Appeals Ct Revives Lawsuit By Worker Who Quit After 1,000 Age-Based Insults In A Year
A panel of the U.S. Court of Appeals in Chicago says management at the Indiana company forced the worker to quit because it failed to take effective steps to end the harassment.
Sam Stamey says he was forced to quit after his employer refused to address a relentless and ruthless campaign of age-based harassment undertaken by coworkers.
Stamey, 62, had worked installing wiring in cargo trailers at Forest River, Inc’s plant in Elkhart, IN, for a decade. Forest River is a Berkshire Hathaway company that makes recreational vehicles.
Starting in 2017,Stamey says, he “caught old age insults practically every morning on [his[way into the building, when ‘[he] left for the day, during beaks, and whenever [he] walked into other parts of the plant.”

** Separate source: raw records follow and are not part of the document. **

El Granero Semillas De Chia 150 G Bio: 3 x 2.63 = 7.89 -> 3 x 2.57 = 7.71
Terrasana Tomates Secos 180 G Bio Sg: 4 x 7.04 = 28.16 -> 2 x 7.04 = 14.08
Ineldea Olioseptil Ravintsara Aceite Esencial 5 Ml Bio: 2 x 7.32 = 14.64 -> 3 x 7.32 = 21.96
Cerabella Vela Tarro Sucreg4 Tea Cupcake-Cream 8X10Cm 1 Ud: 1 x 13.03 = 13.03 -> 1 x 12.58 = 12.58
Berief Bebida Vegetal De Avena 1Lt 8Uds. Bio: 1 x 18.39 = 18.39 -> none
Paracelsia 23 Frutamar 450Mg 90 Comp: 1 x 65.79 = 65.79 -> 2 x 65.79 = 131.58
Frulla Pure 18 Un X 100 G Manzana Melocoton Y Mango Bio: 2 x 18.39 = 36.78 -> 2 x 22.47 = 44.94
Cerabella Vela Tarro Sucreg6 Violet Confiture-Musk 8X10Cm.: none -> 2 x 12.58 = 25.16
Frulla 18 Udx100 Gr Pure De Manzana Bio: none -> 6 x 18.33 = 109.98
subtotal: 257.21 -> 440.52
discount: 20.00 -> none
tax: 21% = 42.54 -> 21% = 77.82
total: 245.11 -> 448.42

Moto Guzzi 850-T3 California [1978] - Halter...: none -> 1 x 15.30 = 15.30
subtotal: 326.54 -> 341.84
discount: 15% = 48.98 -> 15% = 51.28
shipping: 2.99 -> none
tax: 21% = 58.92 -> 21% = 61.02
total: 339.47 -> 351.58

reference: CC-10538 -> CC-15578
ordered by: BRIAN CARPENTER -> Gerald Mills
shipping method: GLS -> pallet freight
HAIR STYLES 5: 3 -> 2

Coworkers called him a “Walmart greeter, grandma, old b——, and a lot more stuff.” They asked questions like, “You still Alive? What the F?”; “When the f—- you retiring?”; “What’s up homo? Looks like your dentures are about to fall out”; and “What are you doing here? I thought you died last week.”
They defaced his workstation, wrote profanity on his tool cabinet, zip tied his tools together, glued his tool cabinet shut, and drove screws into the wheels of his wire cart, immobilizing it. Someone placed a giant Styrofoam penis on his workbench, cut the cord to his coffee pot, and sprayed his lunch plate with undercoating
Stamey complained repeatedly to managers and things would quiet down for a week or two and then start up again.
Meanwhile, Stamey says he suffered emotionally and physically, had trouble eating and sleeping, dreaded going to work, felt depressed and humiliated and found his hands shaking while at home.